Dan Finaldi As a child of Italian immigrants, Dan Finaldi drew obsessively. When he was 18, the Rochester, New York, native made a decision to commit to the visual arts. It was in the face of Abstract Expressionism that he found his subject matter: the figure. He earned a BFA from SUNY New Paltz and an MFA from Brooklyn College, where he found mentors Lois Dodd, Lennart Anderson, and Phillip Pearlstein. Lois Dodd introduced him to nationally renowned Trenton-based artist Mel Leipzig who also became a mentor. As an artist, Finaldi took various jobs to support his family, but both Dodd and Leipzig encouraged him to teach and helped lead him on the path toward his teaching career. He is a recipient of a Geraldine R. Dodge Foundation Fellowship, and his artwork has been in numerous regional and national juried exhibitions. He has taught at Freehold High School for two decades, where his students are frequent subjects. Finaldi is grateful to family, artist friends, and students who offer continued insight, guidance, and inspiration, and to Dodd for clarity and friendship.
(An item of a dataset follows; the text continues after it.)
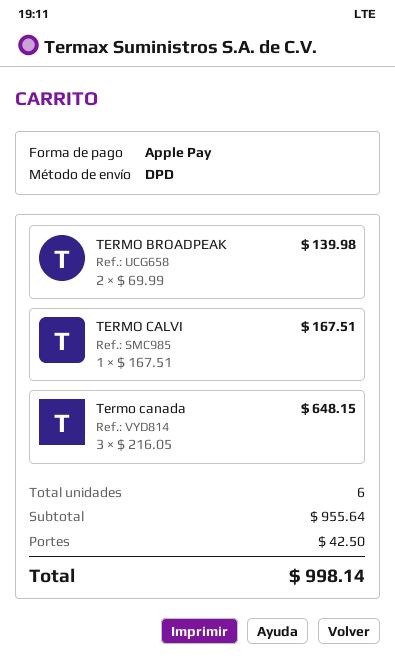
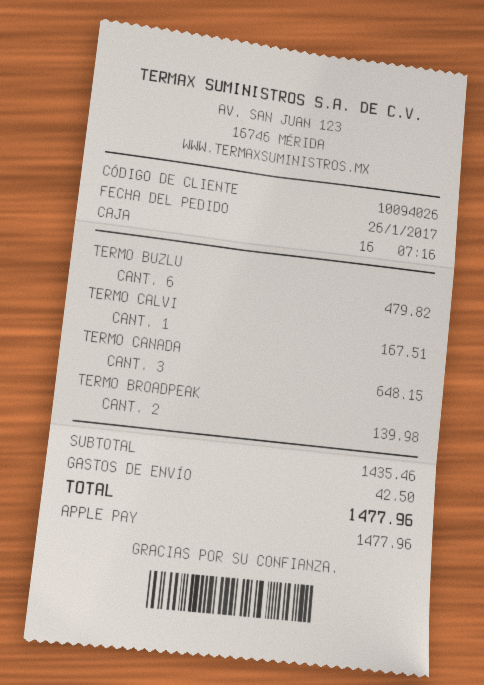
TERMO BUZLU: none -> 6 for 479.82
subtotal: 955.64 -> 1435.46
total: 998.14 -> 1477.96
Lois Painting, Dan Finaldi

“Lois gave us encouragement and stability, which is so important to an artist. The reason so many are devoted to her is because she’s been dedicated to our well-being. She helped us to get established. She even encouraged me to get married and lead a normal life. Teachers don’t typically do that. She’s a friend, a relative; she goes way beyond. Had it not been for Lois, many of us wouldn’t be where they are today. You need to be a stable human being in order to create.”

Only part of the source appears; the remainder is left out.